What is wrong with the web

(And why we may want Moon)

A few days ago, I published an article about Moon, a fundamental building block of a decentralized browser that aims to solve many of Mist’s problems. I did so just to talk about some fancy features such as its decentralized package manager and a cool monadic notation. I guess that made some people angry, wondering why the hell I made yet another programming language when we have so many of them. If you’re on that group: you’re right. I’m sorry.

Believe me when I say I’m as tired of new languages as you, and I’m as pissed with myself as you are. But I’d not have done this if I didn’t have a very good reason. Give me, thus, a chance to justify my sins. For starters, I didn’t actually invent a programming language. At least, not according to several definitions around. From Wikipedia,

A programming language is a formal language that specifies a set of instructions that can be used to produce various kinds of output. (…) The description of a programming language is usually split into the two components of syntax (form) and semantics (meaning).

Moon has no side-effects and, as such, it can’t do trivial things such as “outputting” data to the console. There is no “hello world”. Moreover, Moon has no official “syntax”: it lets the programmer pick whatever syntax it likes. Finally, I didn’t invent it! So, again, WTF is Moon?

Top-down answer: Moon is just the minimal subset of JavaScript that removes as much as possible while still leaving enough things to be remain practical.

Bottom-up answer: Moon is the minimal extension of the λ-calculus that adds just enough things to make it practical.

Formal answer: Moon is just an algebraic datatype,

data Term
= Var String
| Lam String Term
| App Term Term
| Let String Term Term
| Fix String Term
| Pri String Term
| Num Number
| Str String
| Map [[String, Term]]

plus a normalForm : Term -> Term function, following the semantics you'd expect from the PLT literature, and as explained on moon-core.js.

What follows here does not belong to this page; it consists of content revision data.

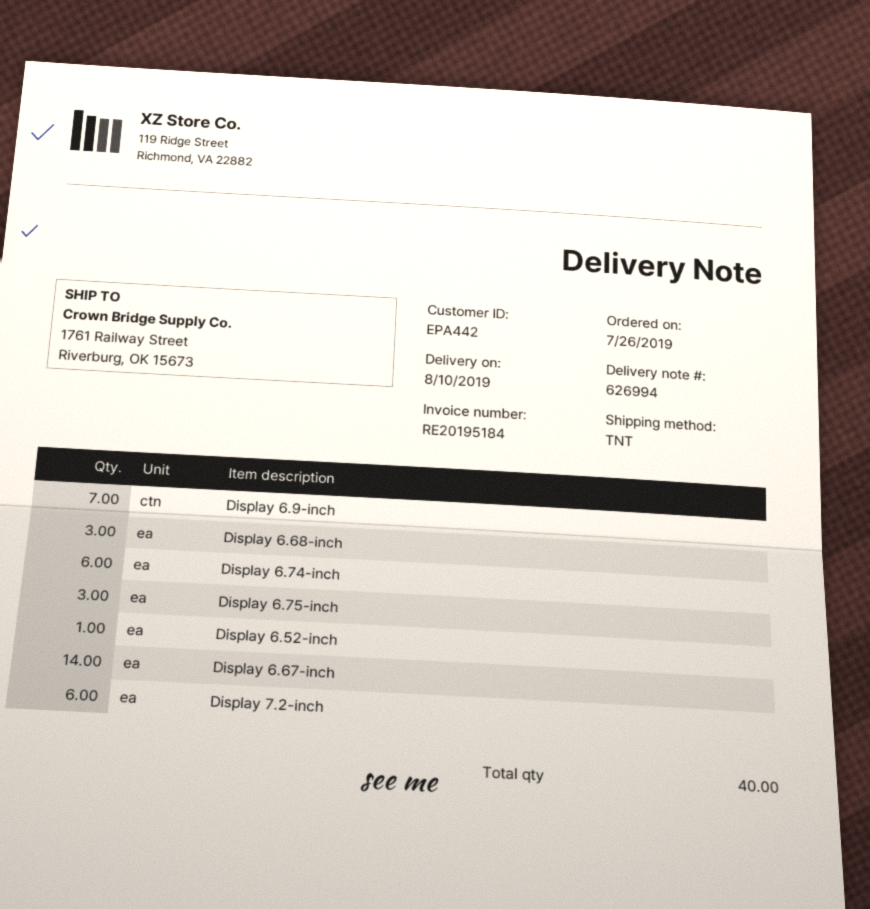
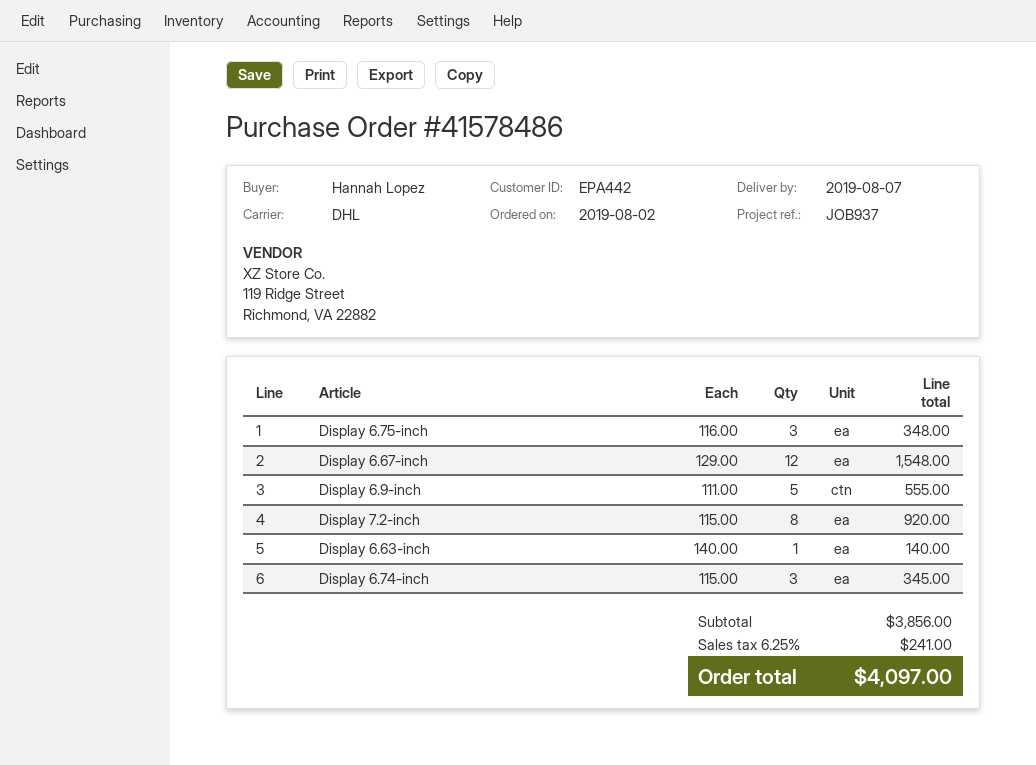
order date: 2019-07-26 -> 2019-08-02
delivery date: 2019-08-10 -> 2019-08-07
shipping method: TNT -> DHL
Display 6.9-inch: 7 -> 5
Display 6.68-inch: 3 -> none
Display 6.74-inch: 6 -> 3
Display 6.52-inch: 1 -> none
Display 6.67-inch: 14 -> 12
Display 7.2-inch: 6 -> 8
Display 6.63-inch: none -> 1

And that’s it. Note that I didn’t invent that. I just selected a very interesting subset of JavaScript, gave it a name, love, a compiler and I decided I’d use it instead of JavaScript as my browser’s main scripting language. But still, why? Why is this subset interesting and important? Why do I care? And, mostly, how in Earth dare I defy the omnipresent, almighty lord JavaScript?

  • Short answer: that micro subset is, given the way CPUs are built, given the way JIT compilers currently work, and as far as I could tell, the most concise format to pass arbitrary pieces of code around in a way that is safe and sufficiently efficient.

Using JavaScript would make critical optimizations and safety measures impractical and, as such, it had to be discarded, regardless of how frightening the consequences might be.

Now, that pretty much ends the article. You could stop here. If you, though, have nothing better to do and wants to read a looong explanation, covering my entire line of thought from the history of web to WASM to parallel lambda evaluators, then move ahead to the long answer.

  • Long answer: because that’s how the web should’ve worked, to begin with.

What is wrong with the web?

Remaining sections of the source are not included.